■ **Activity**
Needed from the data below: every line from the one with "border: 2px solid" up to and including the one with "html: <p>2.高处作业时首先应检查梯子（踩踏物）、安全带等工具是否牢靠完整。严禁使用不符合规定的工具。</p> ->", repeated exactly and with nothing else.

■ **Exercise data**
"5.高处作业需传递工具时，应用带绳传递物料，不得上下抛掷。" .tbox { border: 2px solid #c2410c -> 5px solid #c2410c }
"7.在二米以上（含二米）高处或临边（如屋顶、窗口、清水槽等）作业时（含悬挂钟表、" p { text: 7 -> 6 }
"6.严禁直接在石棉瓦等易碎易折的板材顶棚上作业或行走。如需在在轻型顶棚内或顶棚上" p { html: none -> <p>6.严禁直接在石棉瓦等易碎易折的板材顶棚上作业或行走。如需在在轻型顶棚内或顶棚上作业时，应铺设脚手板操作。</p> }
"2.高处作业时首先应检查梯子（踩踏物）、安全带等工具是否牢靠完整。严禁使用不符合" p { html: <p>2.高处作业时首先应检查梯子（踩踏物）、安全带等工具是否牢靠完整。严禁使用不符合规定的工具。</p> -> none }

* * *

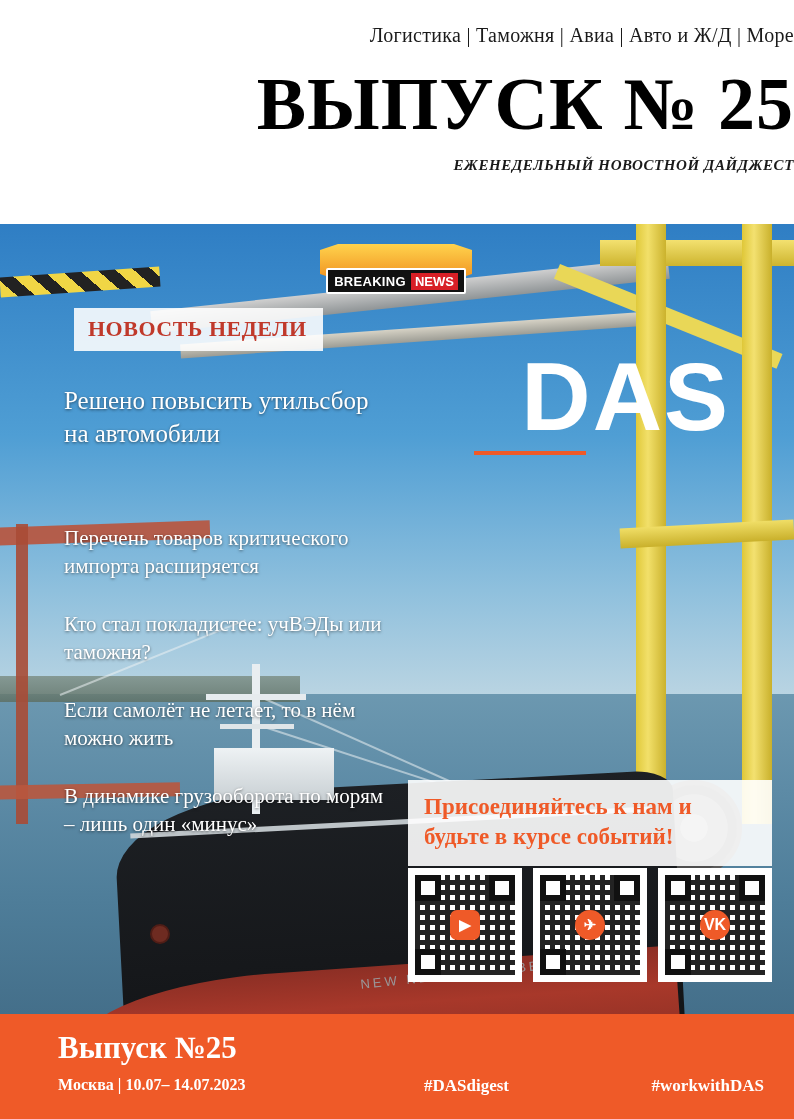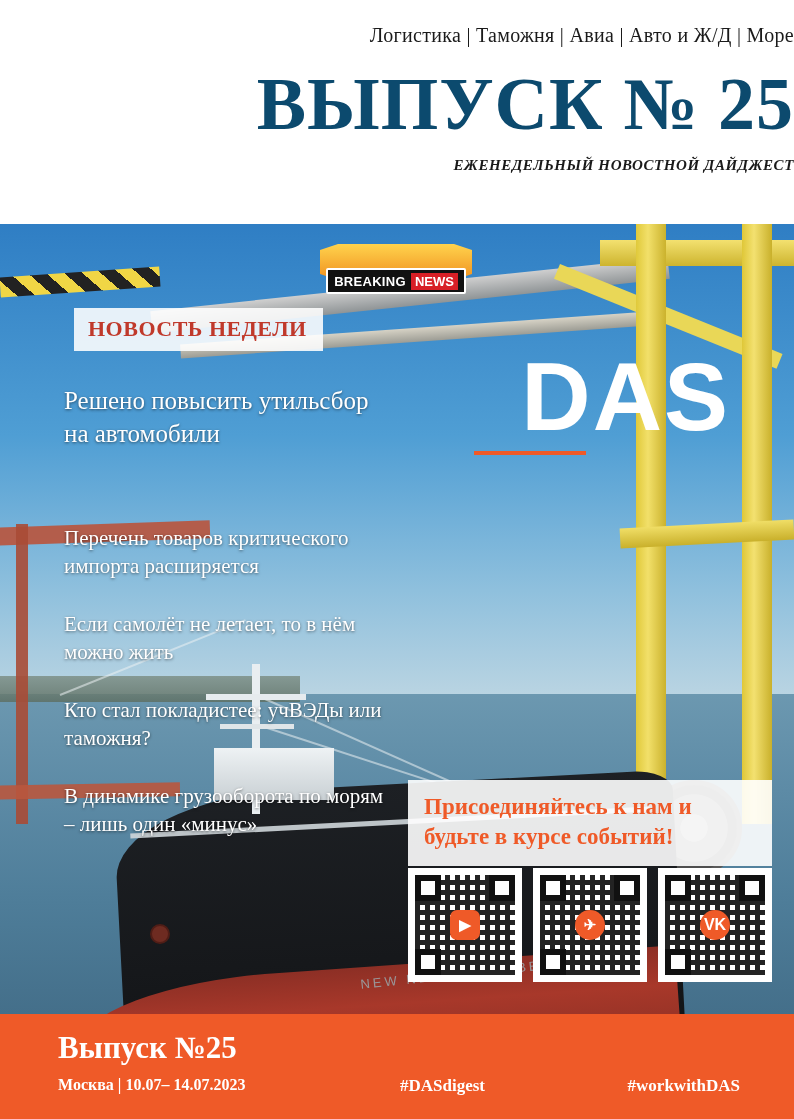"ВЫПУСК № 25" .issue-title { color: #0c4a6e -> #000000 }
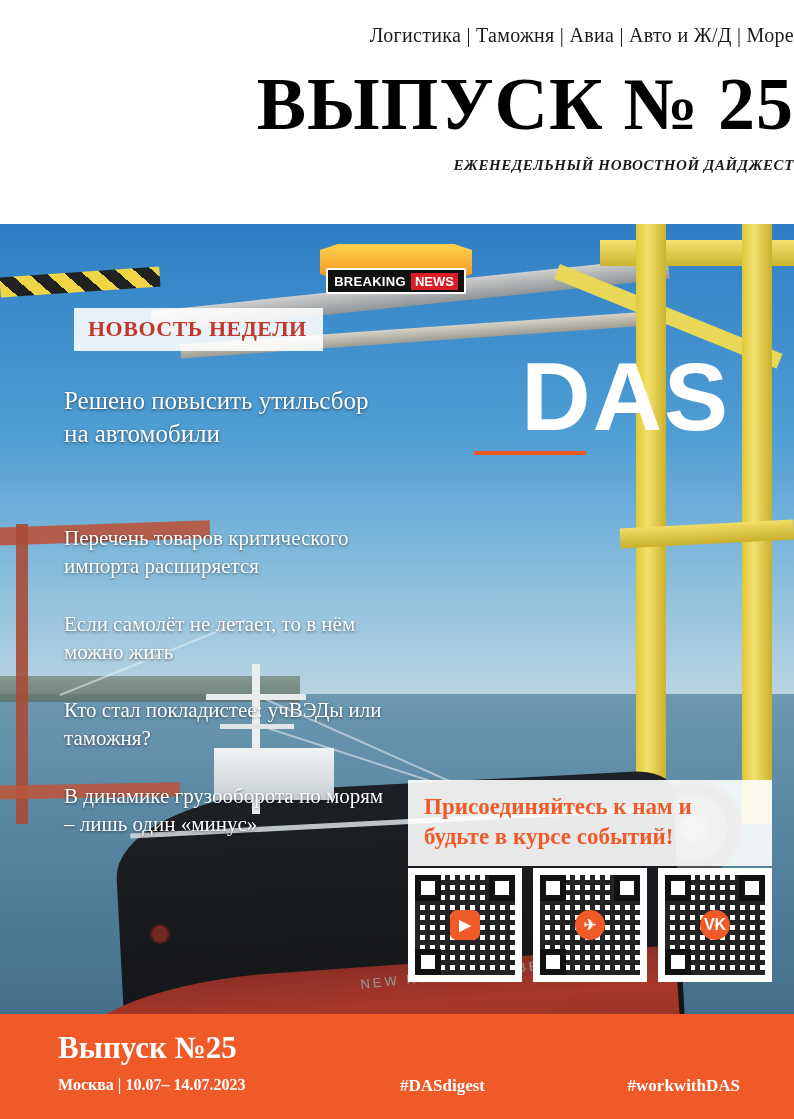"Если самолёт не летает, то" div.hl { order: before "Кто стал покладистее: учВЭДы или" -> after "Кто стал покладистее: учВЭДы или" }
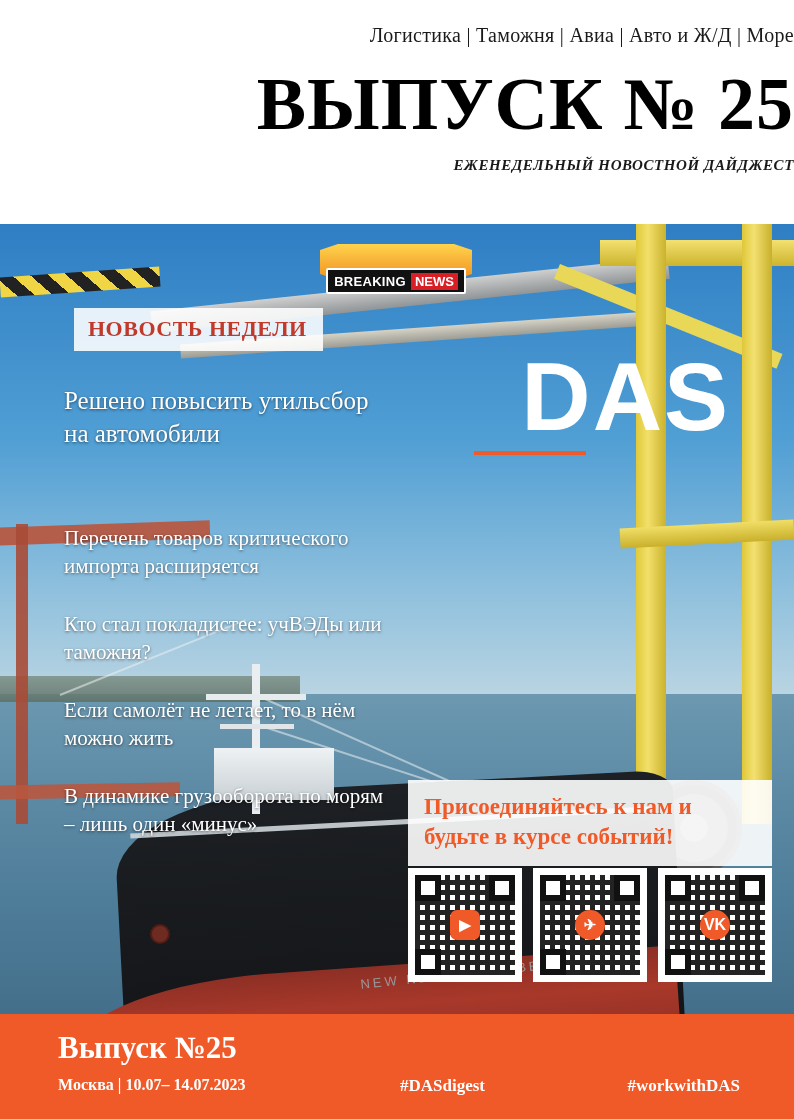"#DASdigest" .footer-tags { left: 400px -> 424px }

■ **Exercise response**
"5.高处作业需传递工具时，应用带绳传递物料，不得上下抛掷。" .tbox { border: 2px solid #c2410c -> 5px solid #c2410c }
"7.在二米以上（含二米）高处或临边（如屋顶、窗口、清水槽等）作业时（含悬挂钟表、" p { text: 7 -> 6 }
"6.严禁直接在石棉瓦等易碎易折的板材顶棚上作业或行走。如需在在轻型顶棚内或顶棚上" p { html: none -> <p>6.严禁直接在石棉瓦等易碎易折的板材顶棚上作业或行走。如需在在轻型顶棚内或顶棚上作业时，应铺设脚手板操作。</p> }
"2.高处作业时首先应检查梯子（踩踏物）、安全带等工具是否牢靠完整。严禁使用不符合" p { html: <p>2.高处作业时首先应检查梯子（踩踏物）、安全带等工具是否牢靠完整。严禁使用不符合规定的工具。</p> -> none }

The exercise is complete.